Campé dans le monde du basketball professionnel lors d’un lockout, ce récit écrit par Tarell Alvin McCraney (Moonlight) offre une brillante déconstruction du racisme institutionnel servant d’assise à ladite industrie, avec joueurs noirs en bas et propriétaires blancs en haut. Ray, un agent, s’apprête à réécrire les règles de ce « jeu au-dessus du jeu », comme on le désigne dans le film. Il est un héros typique du cinéma de Steven Soderbergh : un protagoniste roublard à la Danny Ocean qui a commencé à ourdir un plan avant même le début du film. Le cinéaste démontre une aisance totale à tricoter puis détricoter cette nouvelle trame où une stratégie apparente en cache une plus vaste encore. Or, cette dynamique récurrente se révèle d’autant plus jouissive qu’elle se déploie ici en un écho direct au propos.

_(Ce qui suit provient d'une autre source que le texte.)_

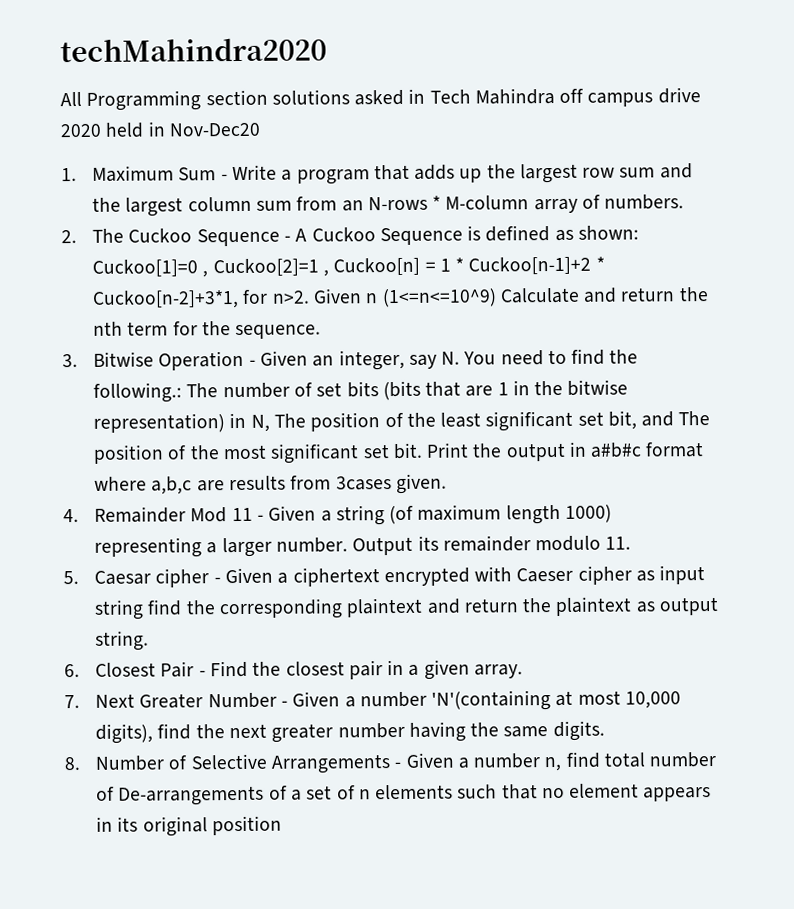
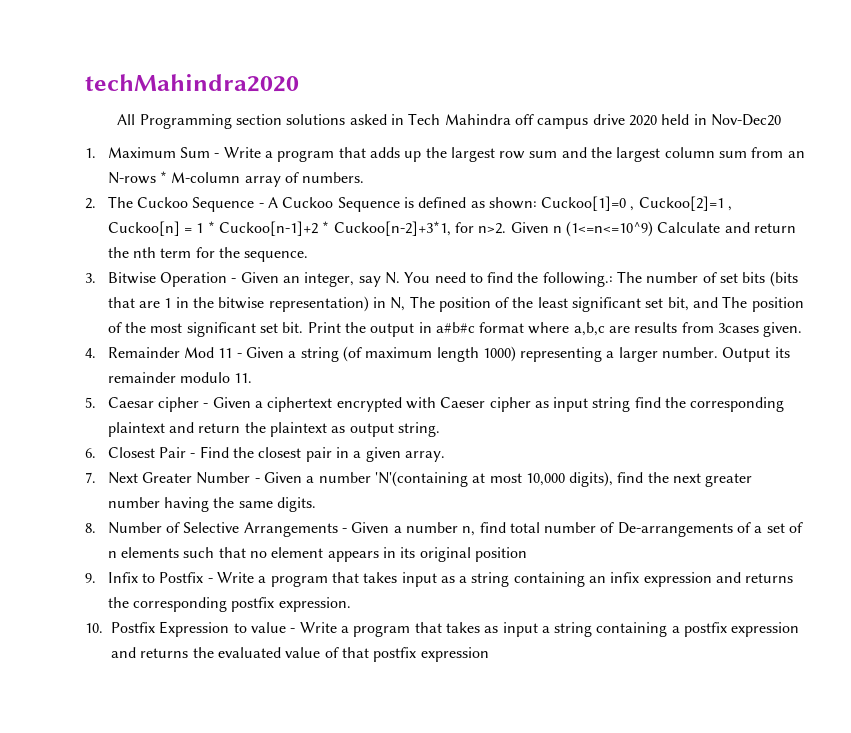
(282, 825) none -> [85,572,794,587] [107,597,351,612] [85,621,800,637] [111,647,489,662] // 9. Infix to Postfix - Write a program that takes input as a string containing an infix expression and returns the corresponding postfix expression. // 10. Postfix Expression to value - Write a program that takes as input a string containing a postfix expression and returns the evaluated value of that postfix expression

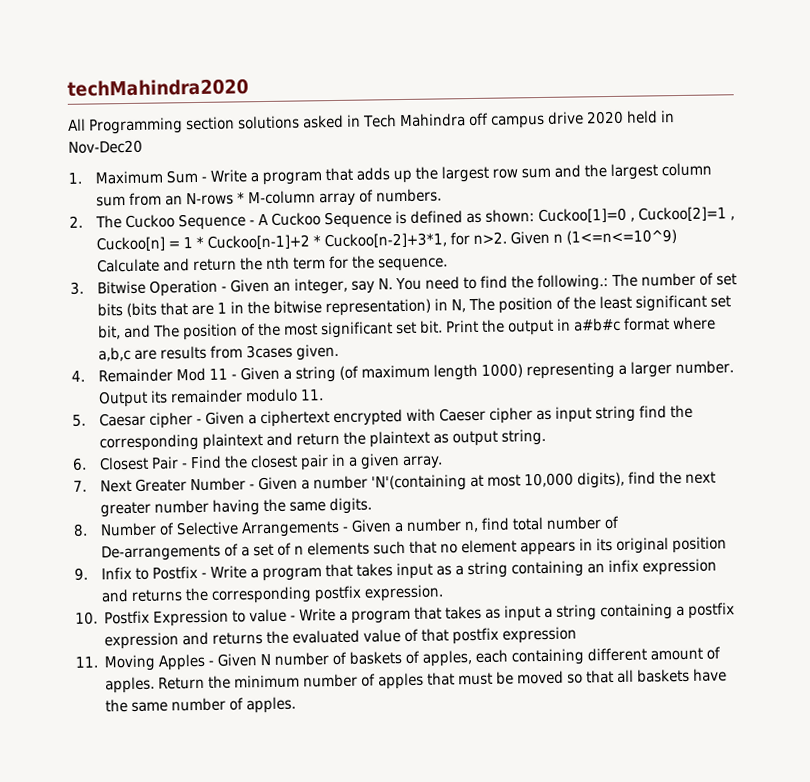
(489, 654) none -> [75,646,722,672] [105,668,728,694] [105,696,297,714] // 11. Moving Apples - Given N number of baskets of apples, each containing different amount of apples. Return the minimum number of apples that must be moved so that all baskets have the same number of apples.

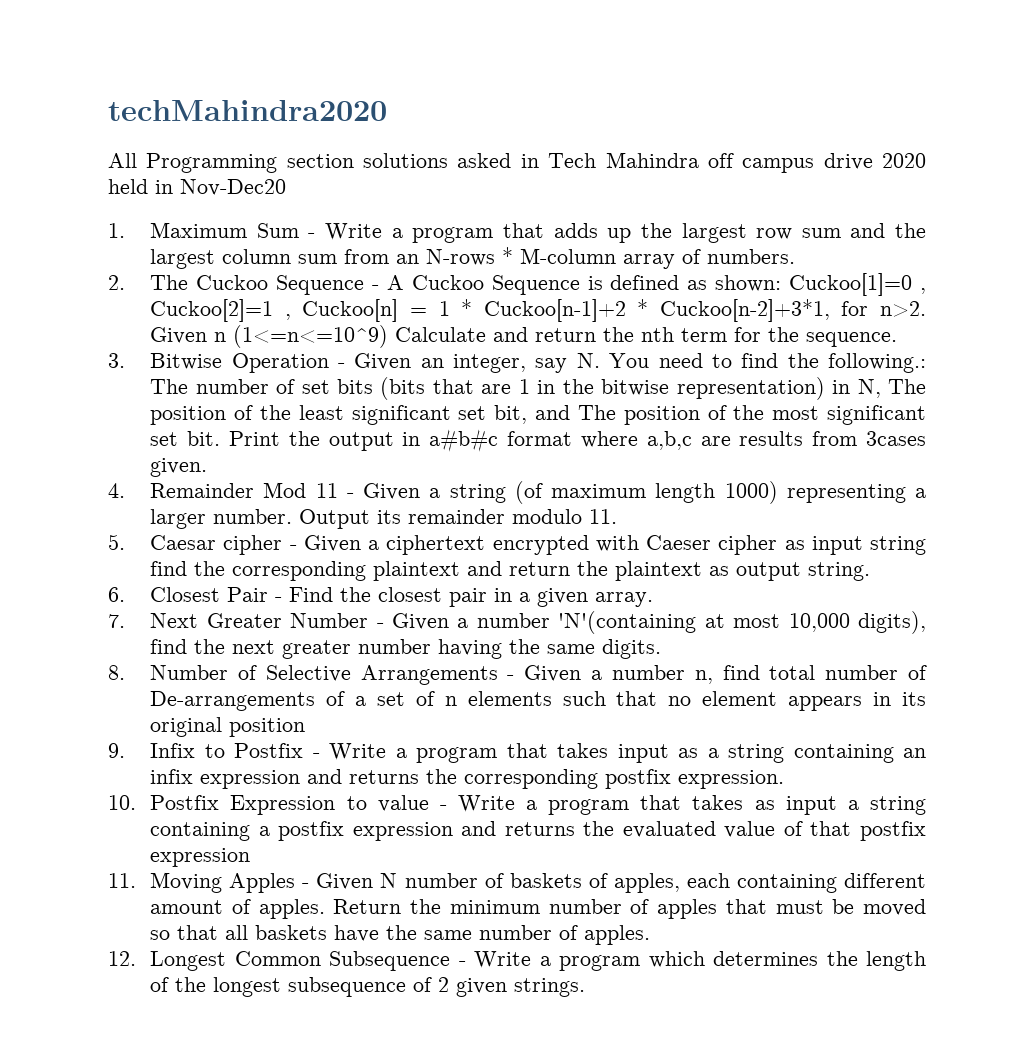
(297, 705) none -> [108,951,926,971] [150,977,586,997] // 12. Longest Common Subsequence - Write a program which determines the length of the longest subsequence of 2 given strings.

D’ailleurs, la multitude de petits éléments subversifs qu’intègre McCraney rehaussent considérablement ce nouveau cru de Soderbergh, l’un de ses meilleurs.

Notre critique complète


 

High Flying Bird

★★★★

Drame de Steven Soderbergh. Avec André Holland, Zazie Beetz, Melvin Gregg, Sonja Sohn, Bill Duke. États-Unis, 2019, 90 minutes.